Dr. Daroszewski insists that nurse practitioners are forced to defend themselves against repeated attacks from physician organizations on NPs’ training, ability and patient-safety records. She also points out that dentists, podiatrists, clinical psychologists and other doctoral-level clinicians have long used Dr. titles in their practices without triggering the physician outcry that “doctor nurses” have.
Coinciding with the establishment of Medicare and Medicaid, the first nurse practitioners were trained in 1965 to help relieve shortages of primary care physicians, particularly pediatricians.
To become NPs in the early years of the profession, registered nurses completed additional schooling that ranged from an intense four-month continuing education program at a university to a two-year nursing school master’s degree program.

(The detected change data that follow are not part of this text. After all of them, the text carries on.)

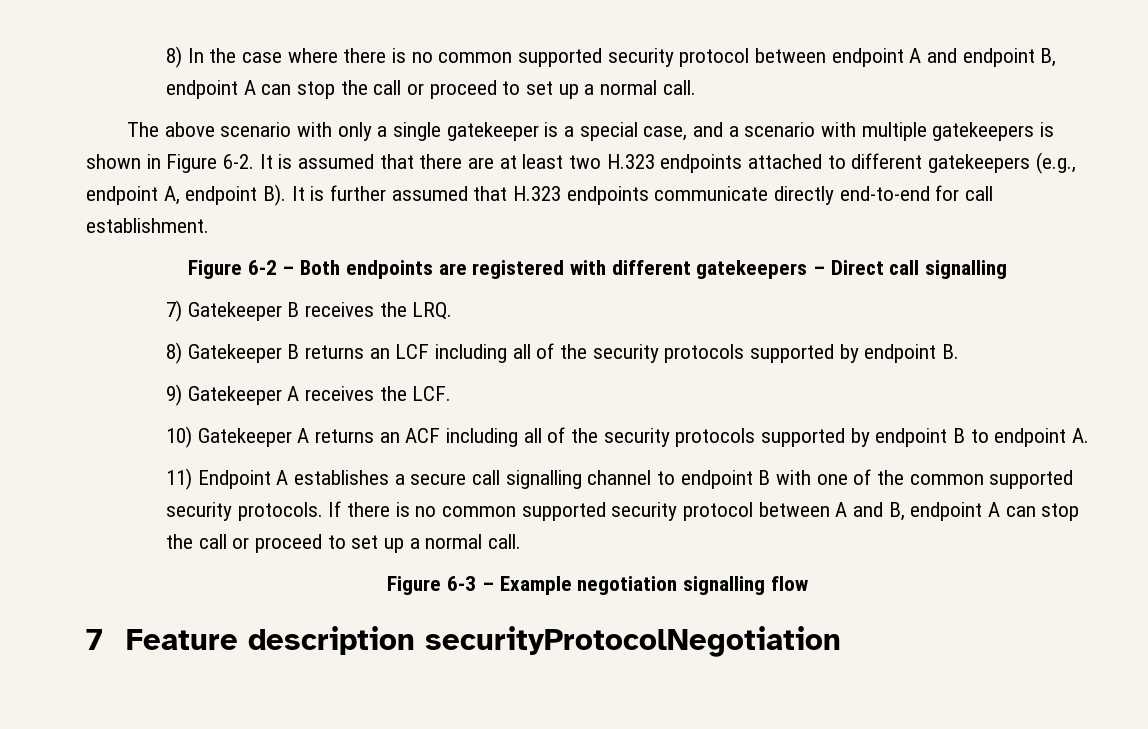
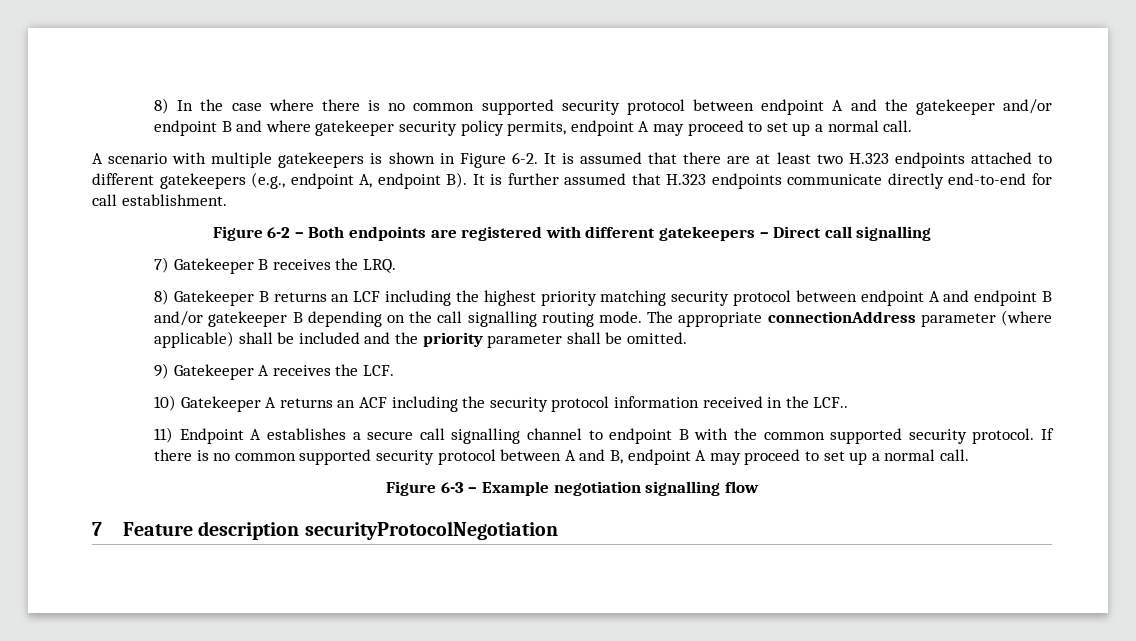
- 8) In the case where there is no common supported security protocol between endpoint A and endpoint B, endpoint A can stop the call or proceed to set up a normal call.
- The above scenario with only a single gatekeeper is a special case, and a scenario with multiple gatekeepers is shown in Figure 6-2.
+ 8) In the case where there is no common supported security protocol between endpoint A and the gatekeeper and/or endpoint B and where gatekeeper security policy permits, endpoint A may proceed to set up a normal call.
+ A scenario with multiple gatekeepers is shown in Figure 6-2.
- 8) Gatekeeper B returns an LCF including all of the security protocols supported by endpoint B.
+ 8) Gatekeeper B returns an LCF including the highest priority matching security protocol between endpoint A and endpoint B and/or gatekeeper B depending on the call signalling routing mode. The appropriate connectionAddress parameter (where applicable) shall be included and the priority parameter shall be omitted.
- 10) Gatekeeper A returns an ACF including all of the security protocols supported by endpoint B to endpoint A.
+ 10) Gatekeeper A returns an ACF including the security protocol information received in the LCF..
- 11) Endpoint A establishes a secure call signalling channel to endpoint B with one of the common supported security protocols.
+ 11) Endpoint A establishes a secure call signalling channel to endpoint B with the common supported security protocol.
- If there is no common supported security protocol between A and B, endpoint A can stop the call or proceed to set up a normal call.
+ If there is no common supported security protocol between A and B, endpoint A may proceed to set up a normal call.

By 1986, NPs needed at least a master’s degree in nursing.
A key factor in nurse practitioners’ growing momentum, the Balanced Budget Act of 1996 gave NPs the authority to bill Medicare for their services anywhere in the country and in any practice setting allowed by state laws. Their numbers surging from approximately 250 NPs in 1970 to almost 90,000 in 2000 to more than 139,000 today, nurse practitioners have promoted themselves as both serving the underserved and providing lower-cost yet high-quality and safe health care.
While some nurse practitioners today do practice in physician shortage areas, the overall geographic dispersion of NPs resembles that of physicians, according to research by the American Medical Association.